"Guess it can wait, can't it?"
Ralston smiled in spite of himself. He wished he could tell Sullivan the purport of this telegram which gave him so much anxiety. Simultaneously it occurred to him that it was undesirable to leave the cab even for a moment Sullivan might take it into his head to disappear.
"Oh, well," he retorted, "it doesn't entirely suit my book to allow you a chance to side-step me either, so we'll settle it by letting Miss Davenport send the wire for me. In that way we can each continue in the other's company. Much more agreeable, of course. Miss Davenport, may I ask you to get me a blank from inside?"

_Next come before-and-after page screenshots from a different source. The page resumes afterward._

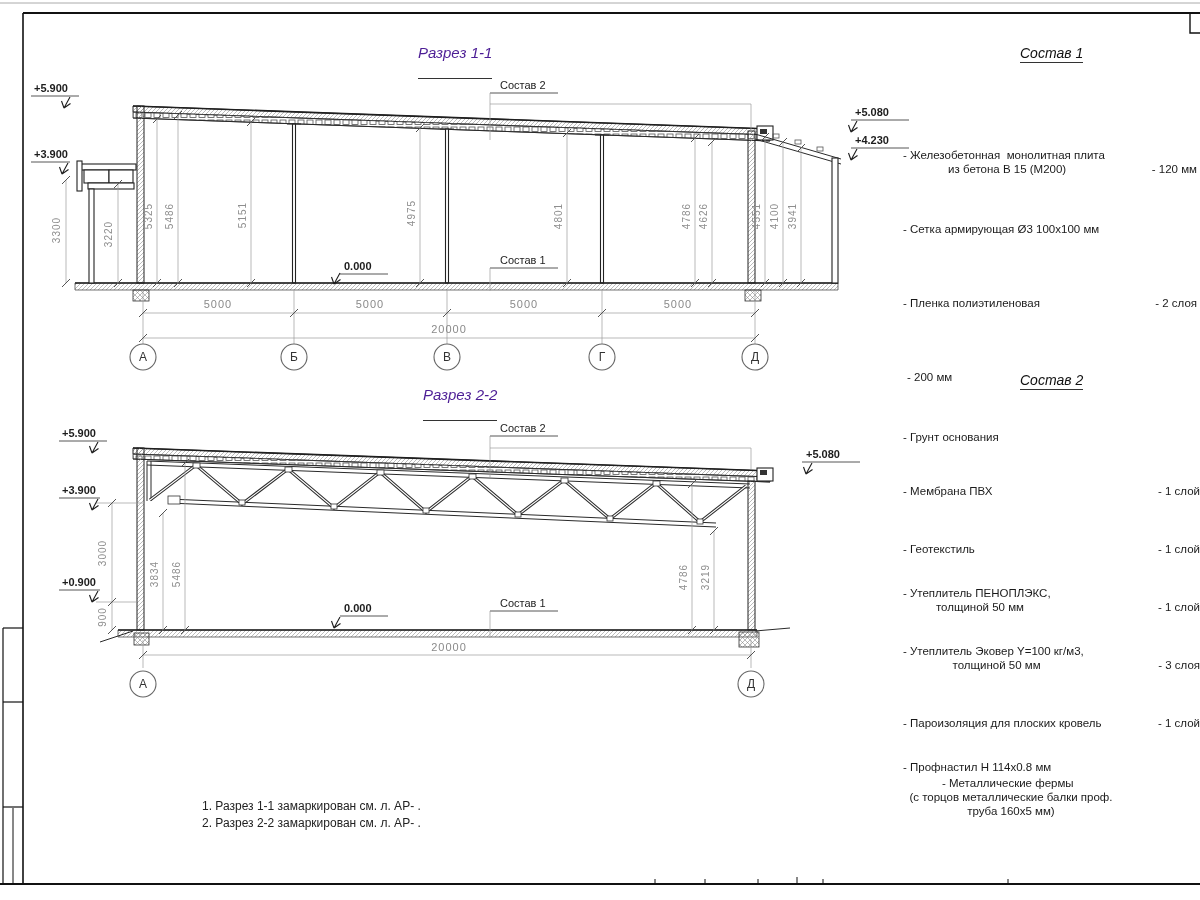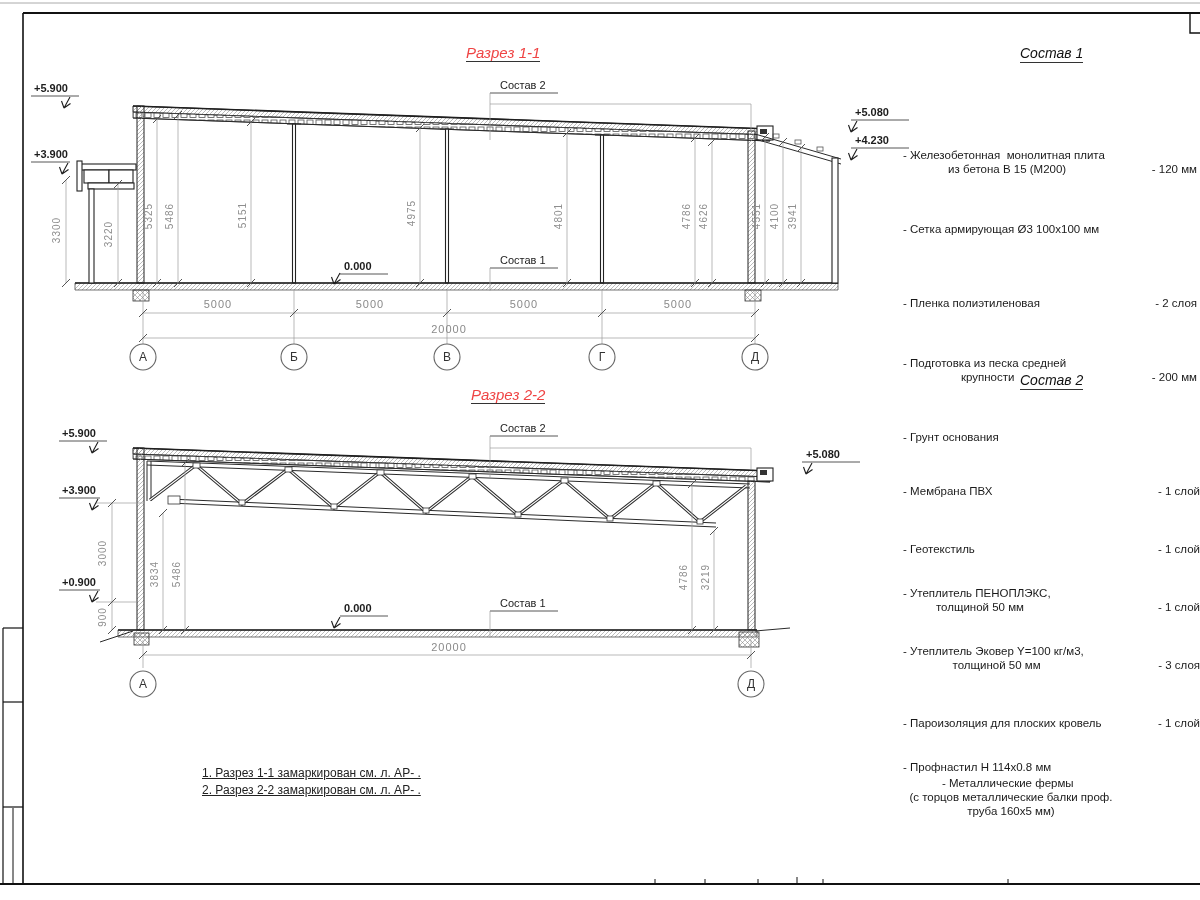"Разрез 1-1" .sec-title { color: #ef4444 -> #4c1d95; margin-left: 48px -> none; padding-bottom: 0 -> 17px }
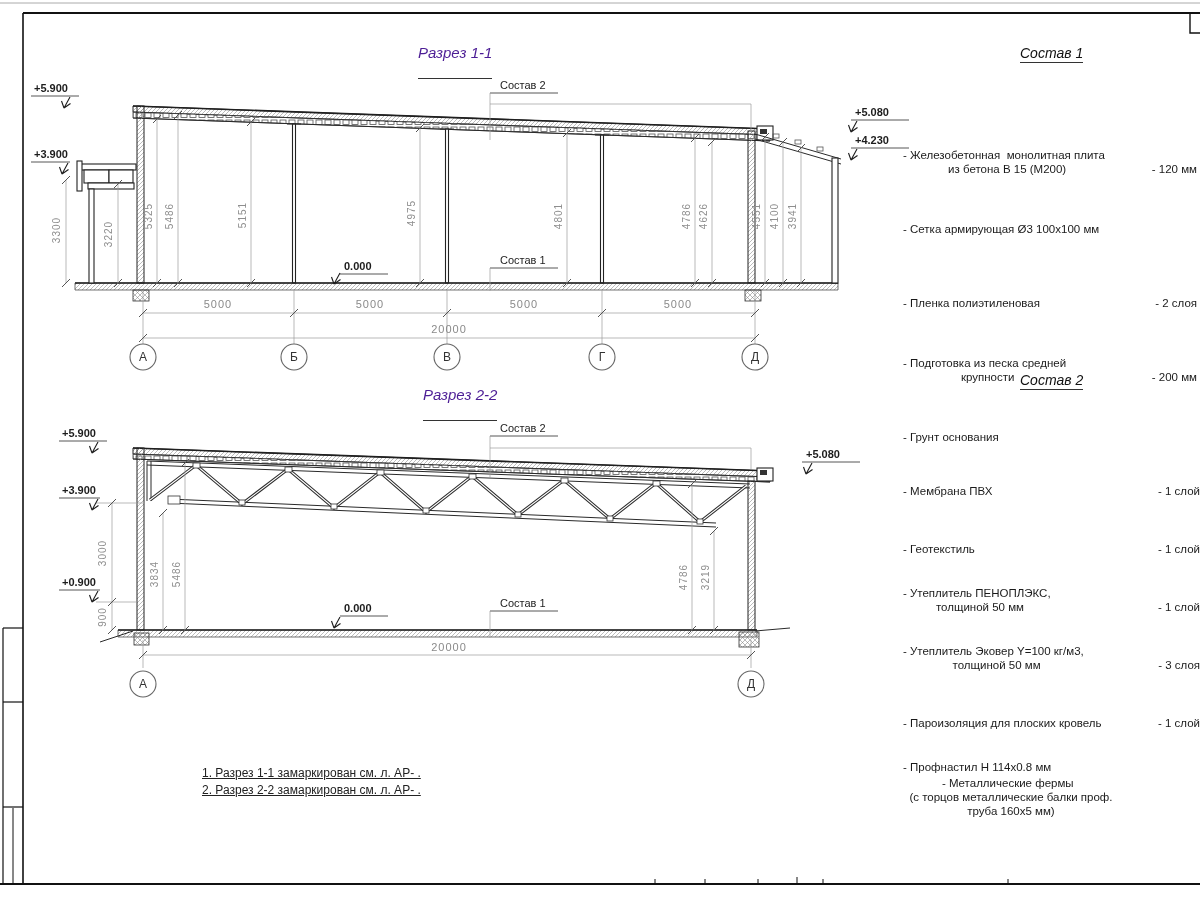"- Подготовка из песка средней" span.li-text { html: <span>- Подготовка из песка средней крупности</span> -> none }
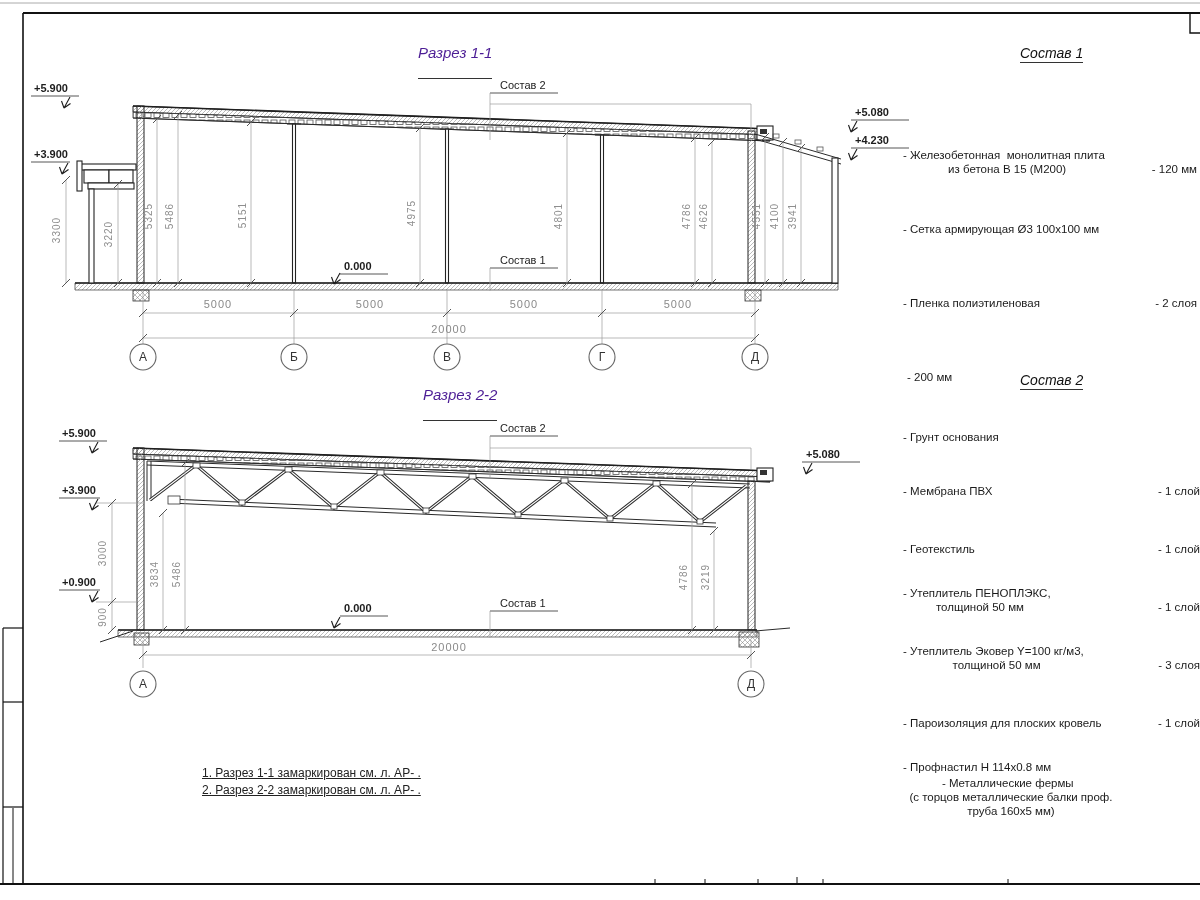"1. Разрез 1-1 замаркирован см." div.notes { text-decoration: underline -> none; top: 765px -> 798px }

The girl sprang down and quickly returned with a sheaf of blanks and a pencil. Ralston scribbled on his knee a hasty message:
To the President, White House, Washington. Am forced, after all, to decline appointment. See morning papers. Am writing fully.
Ralston.
He handed her half a dollar and she reëntered the office.
Now Miss Davenport was a young person wise in her generation. She had seen many men in many situations, and she realized that the man who had handed her this particular telegram was in a condition bordering on collapse. Had she seen fit to use a sporting term she would have said that Ralston was "groggy" with nervousness and excitement. In addition she was not devoid of the usual amount of feminine curiosity. At any rate, her first move was to read the telegram.
"He's crazy!" she exclaimed under her breath. "Why, he doesn't even know whether they got his name! And Jim's all right." She turned the message over in her hand.
"I guess that telegram can wait. There won't be anything in the papers. The presses are locked at one o'clock."